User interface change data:
-- Opening Marker --

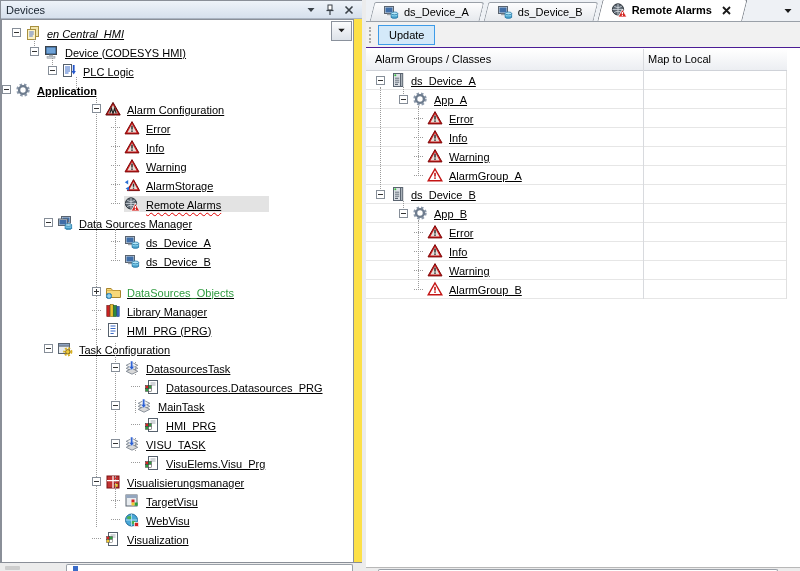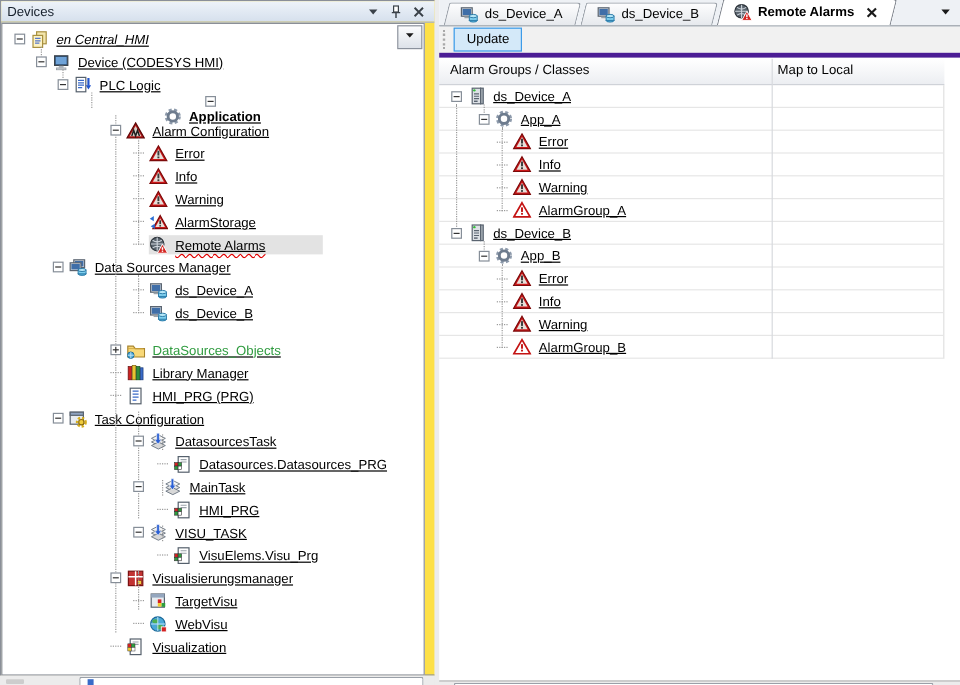--- a/index.html
+++ b/index.html
@@ -53,21 +53,21 @@
   .tab.active .tab-label{font-weight:bold;}
   .tab-icon{width:16px;height:16px;}
   .tab-icon svg{width:16px;height:16px;display:block;}
   .tab-label{margin-left:5px;}
   .tab-close{margin-left:9px;width:11px;height:11px;display:none;}
   .tab.active .tab-close{display:block;}
   .tab-close svg{width:11px;height:11px;display:block;}
   #tab-overflow{position:absolute;right:4px;top:5px;width:16px;height:13px;
                 display:flex;align-items:center;justify-content:center;}
   #tab-overflow svg{width:12px;height:12px;}
-  #toolbar{height:26px;background:#f1f1f1;border-bottom:4px solid #4c1d95;
+  #toolbar{height:26px;background:#f1f1f1;border-bottom:1px solid #4c1d95;
            display:flex;align-items:center;box-sizing:border-box;}
   #toolbar-grip{width:3px;height:16px;border-left:2px dotted #a8a8a8;margin:0 4px 0 3px;}
   #update-btn{height:20px;padding:0 10px;background:#d4e9f9;border:1px solid #3d9be8;
               display:flex;align-items:center;box-sizing:border-box;}
   #grid{position:absolute;left:0;top:49px;width:421px;}
   #grid-header{height:22px;background:linear-gradient(#ffffff,#eceef2);
                border-bottom:1px solid #cfd2d8;position:relative;box-sizing:border-box;}
   .col-label{position:absolute;top:4px;}
   #col-label-0{left:9px;}
   #col-label-1{left:282px;}
@@ -157,21 +157,21 @@
                 <svg viewBox="0 0 16 16">
                   <rect x="2.5" y="1.5" width="8" height="12" fill="#fff" stroke="#55606c"></rect>
                   <path d="M4 4h5M4 6h5M4 8h5M4 10h3.5" stroke="#3a6bc8" stroke-width="1" fill="none"></path>
                   <path d="M12.7 2v6.5" stroke="#2255cc" stroke-width="1.8"></path>
                   <path d="M10.5 8l2.2 3.6L14.9 8z" fill="#2255cc"></path>
                 </svg>
               </span>
       <span class="tlabel">PLC Logic</span>
     </span>
   </div>
-          <div class="trow bold" style=" flex-direction: column;">
+          <div class="trow bold" style="">
     <span class="exp"></span>
     <span class="selband">
       <span class="ticon">
                 <svg viewBox="0 0 16 16">
                   <circle cx="8" cy="8" r="5.4" fill="none" stroke="#8d9aab" stroke-width="2.6" stroke-dasharray="2.4 1.9"></circle>
                   <circle cx="8" cy="8" r="3.9" fill="none" stroke="#6e7c8e" stroke-width="2.4"></circle>
                 </svg>
               </span>
       <span class="tlabel">Application</span>
     </span>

-- Closing Marker --

=== YOUR TASK ===
Write the records out exactly, dropping every image.

=== RESPONSE TO THE TASK ===
--- a/index.html
+++ b/index.html
@@ -53,21 +53,21 @@
   .tab.active .tab-label{font-weight:bold;}
   .tab-icon{width:16px;height:16px;}
   .tab-icon svg{width:16px;height:16px;display:block;}
   .tab-label{margin-left:5px;}
   .tab-close{margin-left:9px;width:11px;height:11px;display:none;}
   .tab.active .tab-close{display:block;}
   .tab-close svg{width:11px;height:11px;display:block;}
   #tab-overflow{position:absolute;right:4px;top:5px;width:16px;height:13px;
                 display:flex;align-items:center;justify-content:center;}
   #tab-overflow svg{width:12px;height:12px;}
-  #toolbar{height:26px;background:#f1f1f1;border-bottom:4px solid #4c1d95;
+  #toolbar{height:26px;background:#f1f1f1;border-bottom:1px solid #4c1d95;
            display:flex;align-items:center;box-sizing:border-box;}
   #toolbar-grip{width:3px;height:16px;border-left:2px dotted #a8a8a8;margin:0 4px 0 3px;}
   #update-btn{height:20px;padding:0 10px;background:#d4e9f9;border:1px solid #3d9be8;
               display:flex;align-items:center;box-sizing:border-box;}
   #grid{position:absolute;left:0;top:49px;width:421px;}
   #grid-header{height:22px;background:linear-gradient(#ffffff,#eceef2);
                border-bottom:1px solid #cfd2d8;position:relative;box-sizing:border-box;}
   .col-label{position:absolute;top:4px;}
   #col-label-0{left:9px;}
   #col-label-1{left:282px;}
@@ -157,21 +157,21 @@
                 <svg viewBox="0 0 16 16">
                   <rect x="2.5" y="1.5" width="8" height="12" fill="#fff" stroke="#55606c"></rect>
                   <path d="M4 4h5M4 6h5M4 8h5M4 10h3.5" stroke="#3a6bc8" stroke-width="1" fill="none"></path>
                   <path d="M12.7 2v6.5" stroke="#2255cc" stroke-width="1.8"></path>
                   <path d="M10.5 8l2.2 3.6L14.9 8z" fill="#2255cc"></path>
                 </svg>
               </span>
       <span class="tlabel">PLC Logic</span>
     </span>
   </div>
-          <div class="trow bold" style=" flex-direction: column;">
+          <div class="trow bold" style="">
     <span class="exp"></span>
     <span class="selband">
       <span class="ticon">
                 <svg viewBox="0 0 16 16">
                   <circle cx="8" cy="8" r="5.4" fill="none" stroke="#8d9aab" stroke-width="2.6" stroke-dasharray="2.4 1.9"></circle>
                   <circle cx="8" cy="8" r="3.9" fill="none" stroke="#6e7c8e" stroke-width="2.4"></circle>
                 </svg>
               </span>
       <span class="tlabel">Application</span>
     </span>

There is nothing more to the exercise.